## DATA

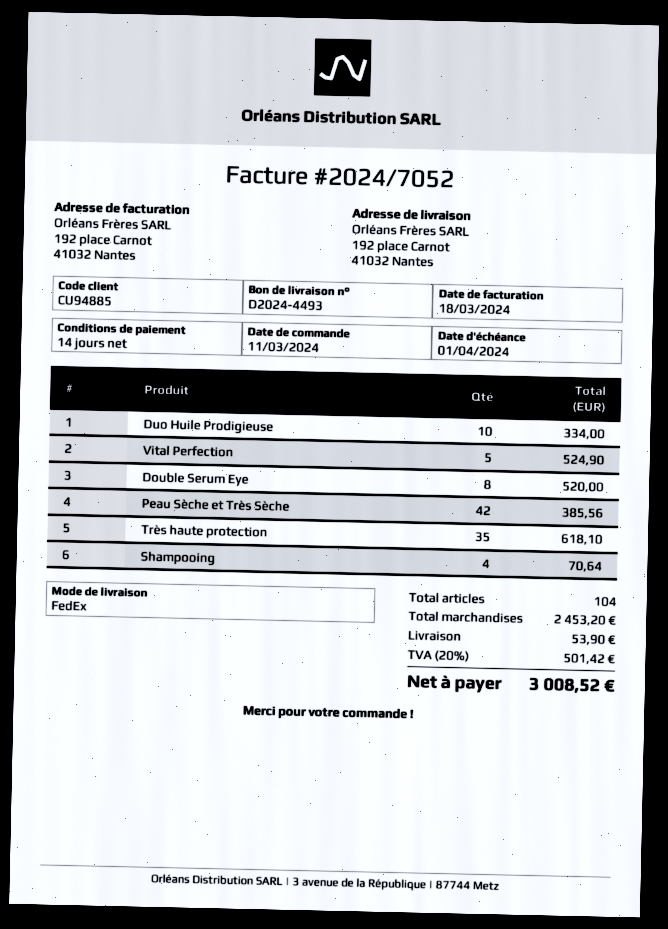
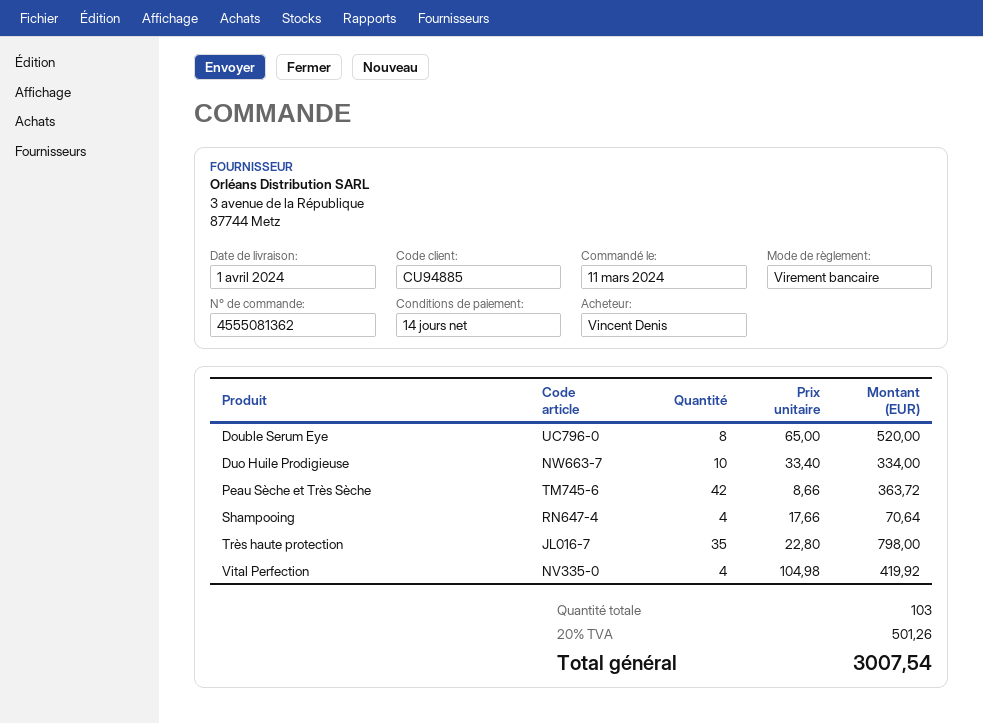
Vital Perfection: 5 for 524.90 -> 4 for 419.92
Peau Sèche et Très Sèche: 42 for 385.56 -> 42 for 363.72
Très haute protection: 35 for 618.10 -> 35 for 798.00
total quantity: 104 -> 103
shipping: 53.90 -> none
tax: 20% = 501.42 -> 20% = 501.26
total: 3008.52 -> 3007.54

==

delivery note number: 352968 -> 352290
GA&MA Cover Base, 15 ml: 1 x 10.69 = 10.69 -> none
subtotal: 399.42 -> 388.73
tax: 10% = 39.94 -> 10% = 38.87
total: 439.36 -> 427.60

## TASK GOAL
Restate word for word only the lines above from the line containing "Vital Perfection: 5" to the line containing "total: 3008.52 -> 3007.54", both of them included.

## RESPONSE AREA
Vital Perfection: 5 for 524.90 -> 4 for 419.92
Peau Sèche et Très Sèche: 42 for 385.56 -> 42 for 363.72
Très haute protection: 35 for 618.10 -> 35 for 798.00
total quantity: 104 -> 103
shipping: 53.90 -> none
tax: 20% = 501.42 -> 20% = 501.26
total: 3008.52 -> 3007.54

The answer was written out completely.